### EXCERPTED DATA

================

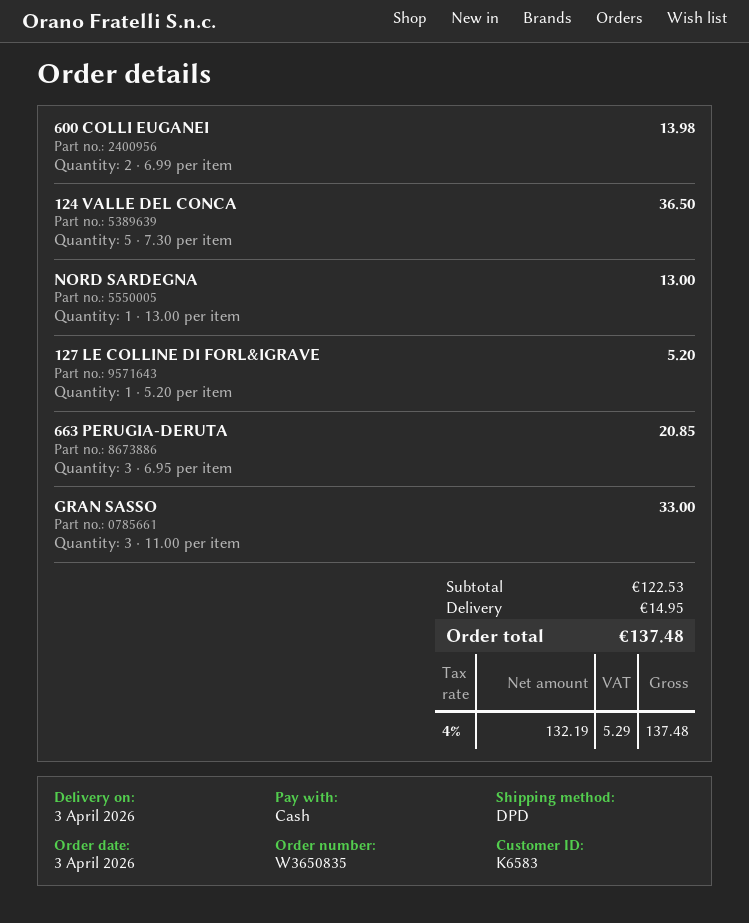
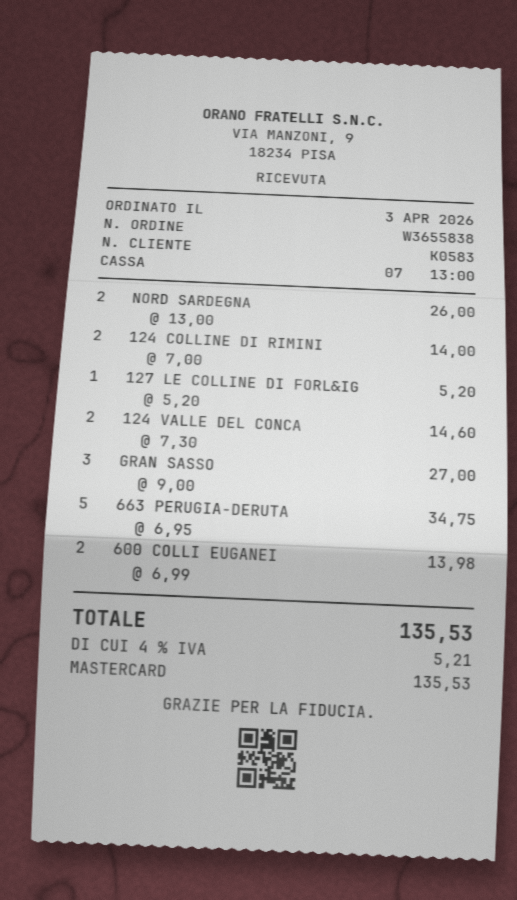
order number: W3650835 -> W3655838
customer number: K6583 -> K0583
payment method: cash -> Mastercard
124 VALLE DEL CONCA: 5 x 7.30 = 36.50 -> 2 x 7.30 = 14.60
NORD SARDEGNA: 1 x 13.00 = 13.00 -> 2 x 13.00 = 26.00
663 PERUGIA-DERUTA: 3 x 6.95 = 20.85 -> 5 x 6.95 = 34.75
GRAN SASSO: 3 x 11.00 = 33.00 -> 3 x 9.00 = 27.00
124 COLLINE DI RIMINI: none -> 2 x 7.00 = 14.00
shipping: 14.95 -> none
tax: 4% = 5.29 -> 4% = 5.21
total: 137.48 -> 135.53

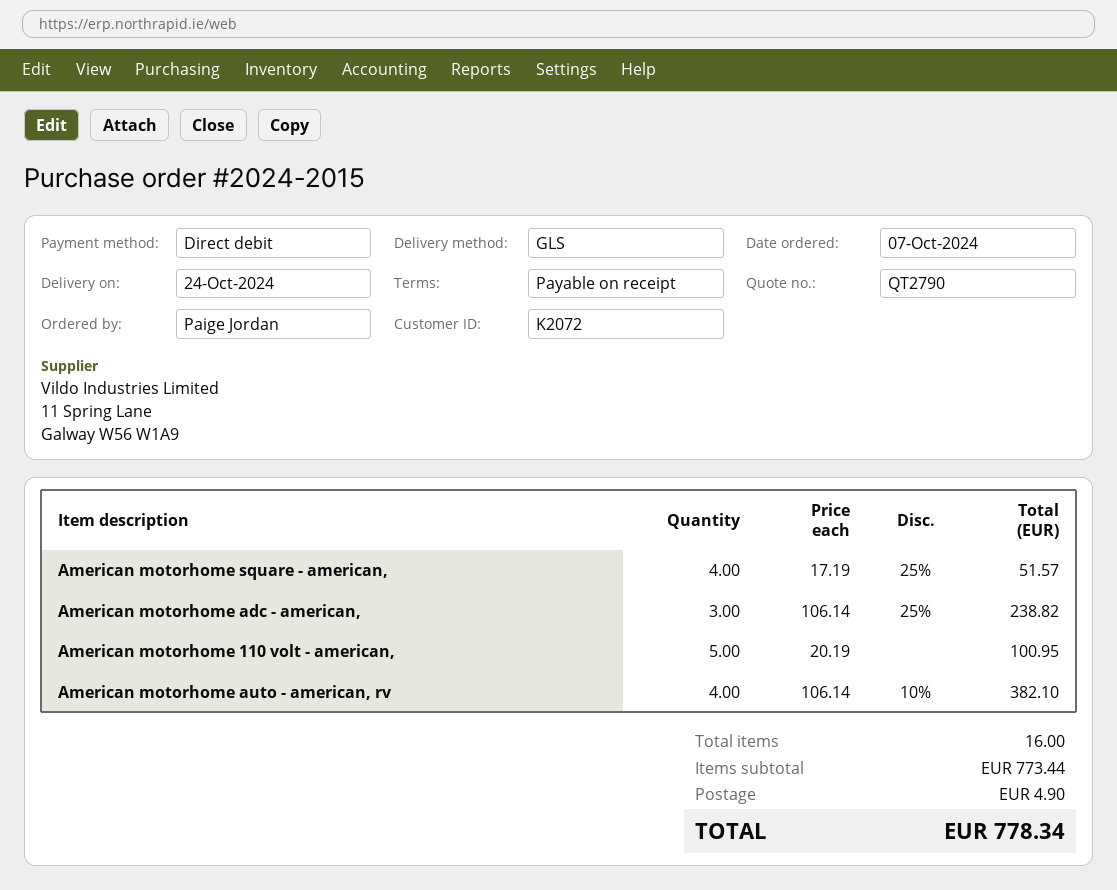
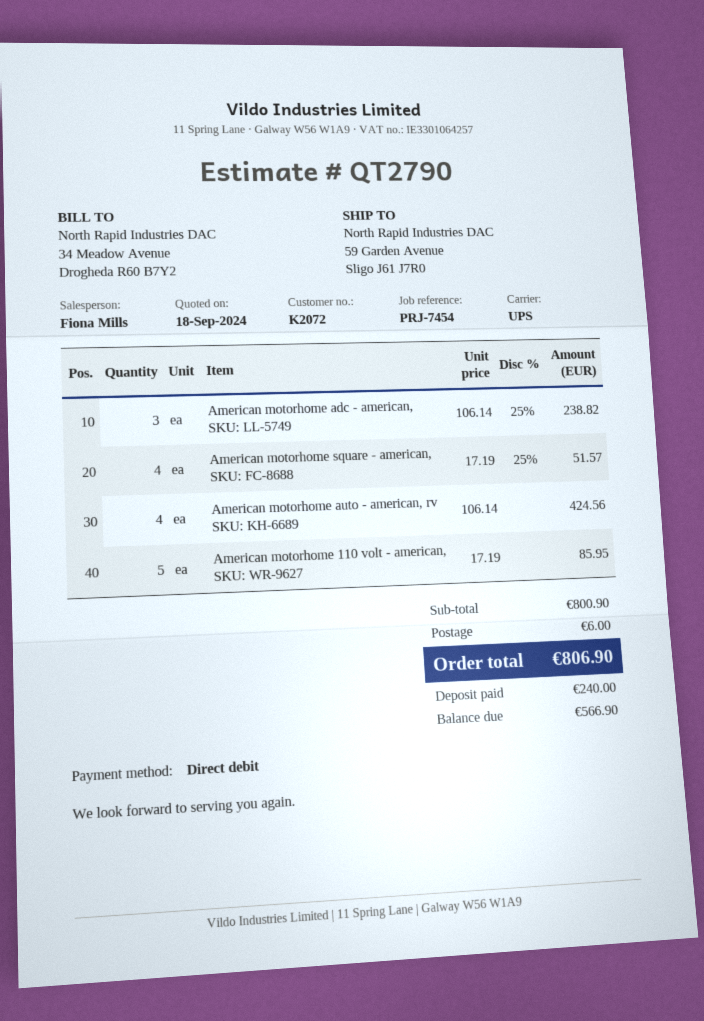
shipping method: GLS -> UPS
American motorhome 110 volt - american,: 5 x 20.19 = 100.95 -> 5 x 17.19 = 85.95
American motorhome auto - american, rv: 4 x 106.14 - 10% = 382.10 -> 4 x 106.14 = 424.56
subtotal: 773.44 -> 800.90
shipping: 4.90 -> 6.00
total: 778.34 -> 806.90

================

### WORK TO COMPLETE
All lines carrying the word "number" must be copied from the data above.

### ANSWER SECTION
order number: W3650835 -> W3655838
customer number: K6583 -> K0583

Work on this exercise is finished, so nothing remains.